Iceberg metadata naming convention
The following table shows the summary of the Iceberg’s file name convention:
File name | Convention | Note |
---|---|---|
metadata file | <newVersion (%05d)>-<UUID>.<fileExtension> | The metadata’s UUID doesn’t match the commitUUID (= snapshot ID) related to manifest lists and manifest files.
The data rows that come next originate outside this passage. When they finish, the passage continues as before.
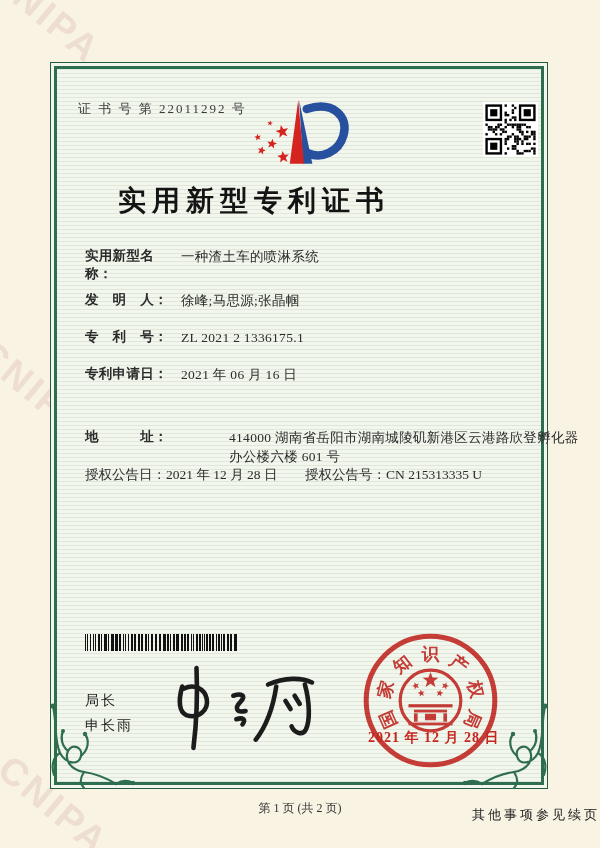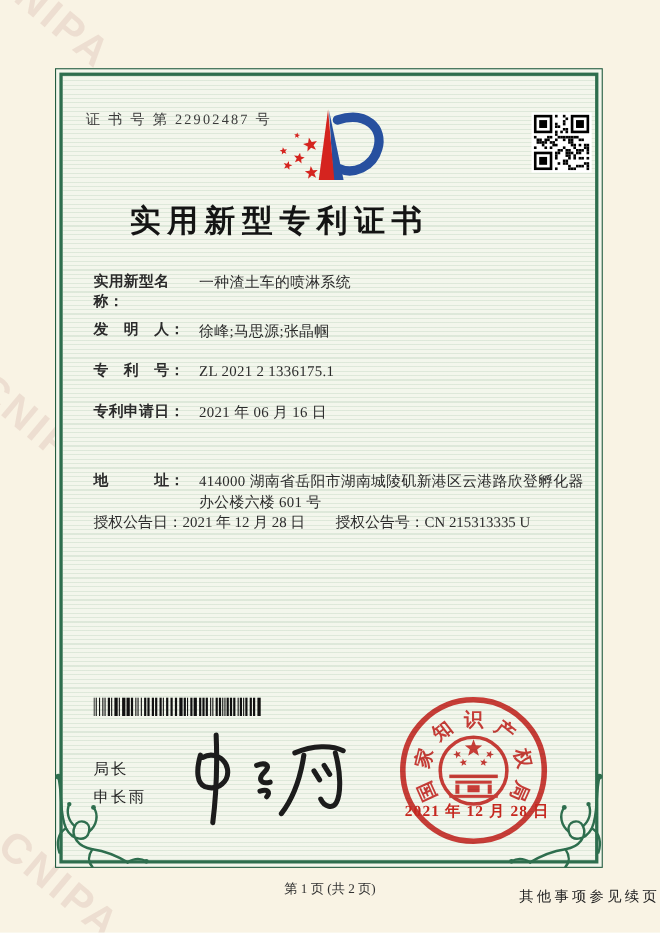--- a/index.html
+++ b/index.html
@@ -97,7 +97,7 @@
     <circle cx="87" cy="83" r="2.2" fill="#2e6e4e"></circle>
   </svg>
 
-  <div class="cert-no">证 书 号 第 22902487 号</div>
+  <div class="cert-no">证 书 号 第 22011292 号</div>
 
   <svg class="logo" viewBox="0 0 110 85">
     <defs>

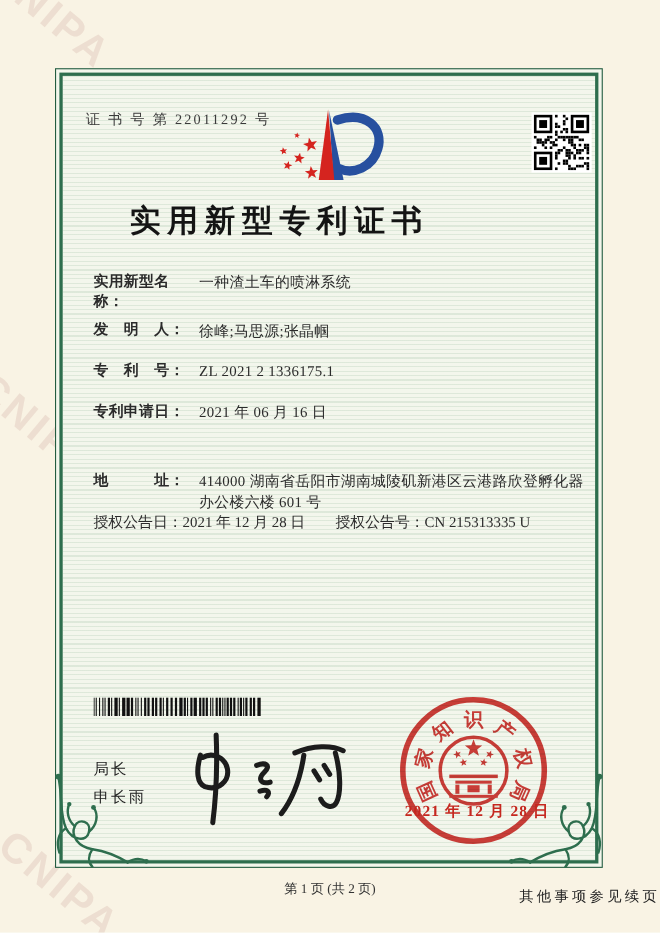--- a/index.html
+++ b/index.html
@@ -30,7 +30,7 @@
   .field { position:absolute; left:85px; font-size:13.5px; color:#2b2b2b; letter-spacing:0.3px; z-index:2; display:flex; }
   .flabel { display:inline-block; width:96px; flex:0 0 96px;font-weight:bold; }
   .fvalue { display:inline-block; max-width:352px; line-height:19px; }
-  .f1{top:247px;} .f2{top:291px;justify-content:space-between;} .f3{top:328px;} .f4{top:365px;} .f5{top:402px;} .f6{top:428px;}
+  .f1{top:247px;} .f2{top:291px;justify-content:space-between;} .f3{top:328px;} .f4{top:365px;} .f5{top:402px;} .f6{top:428px;gap:48px;}
   .grant-row { position:absolute; left:85px; top:466px; width:440px; font-size:13.5px; color:#2b2b2b; z-index:2; }
   .grant-no { position:absolute; left:220px; top:0; }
The file extension includes .gz or .json |
manifest list | snap-<snapshotId>-<attempt.incrementAndGet()>-<commitUUID>.avro | The commitUUID (= snapshot ID) matches that of manifest files |
manifest file | <commitUUID>-m<manifestCount.getAndIncrement>.avro | n/a |
Details
When you operate something on your Iceberg table via a distributed computing engine such as Apache Spark, Trino, Flink etc, you might see the following files are generated:
/iceberg-warehouse/db/table/metadata
├── 00000-25005c05-834d-4650-a529-410eabcb12d6.metadata.json // metadata file
├── 00001-65f87f03-6d7e-41be-8dce-c813ffe70937.metadata.json
├── snap-1081867561747206961-1-fc6cefef-bfb2-4c11-a105-205785bcb5ac.avro // manifest list
├── fc6cefef-bfb2-4c11-a105-205785bcb5ac-m0.avro // manifest file
That is the situation after creating an Iceberg table (only the metadata file starting from 00000-
is created), and then adding a record into the table. Looking at each file name,
- The UUID in the metadata file name doesn’t match any manifest lists or manifest files
- The UUID (
fc6cefef-bfb2-4c11-a105-205785bcb5ac
) in the manifest list name matches the UUID in the manifest file name (fc6cefef-bfb2-4c11-a105-205785bcb5ac
)
Let’s see the relevant code in the Iceberg repository.
Code references
Metadata file <newVersion (%05d)>-<UUID>.<fileExtension>
private String newTableMetadataFilePath(TableMetadata meta, int newVersion) {
String codecName =
meta.property(
TableProperties.METADATA_COMPRESSION, TableProperties.METADATA_COMPRESSION_DEFAULT);
String fileExtension = TableMetadataParser.getFileExtension(codecName);
return metadataFileLocation(
meta,
String.format(Locale.ROOT, "%05d-%s%s", newVersion, UUID.randomUUID(), fileExtension));
}
Manifest list: snap-<snapshotId>-<attempt.incrementAndGet()>-<commitUUID>.avro
import java.util.UUID;
// ...
protected OutputFile manifestListPath() {
return ops.io()
.newOutputFile(
ops.metadataFileLocation(
FileFormat.AVRO.addExtension(
String.format(
Locale.ROOT,
"snap-%d-%d-%s", // <= HERE
snapshotId(),
attempt.incrementAndGet(),
commitUUID))));
Manifest file: <commitUUID>-m<manifestCount.getAndIncrement>.avro
import java.util.UUID;
// ....
protected EncryptedOutputFile newManifestOutputFile() {
String manifestFileLocation =
ops.metadataFileLocation(
FileFormat.AVRO.addExtension(commitUUID + "-m" + manifestCount.getAndIncrement())); // <= HERE
return EncryptingFileIO.combine(ops.io(), ops.encryption())
.newEncryptingOutputFile(manifestFileLocation);
For manifestCount
:
See https://github.com/apache/iceberg/blob/apache-iceberg-1.7.1/core/src/main/java/org/apache/iceberg/SnapshotProducer.java#L111
private final AtomicInteger manifestCount = new AtomicInteger(0);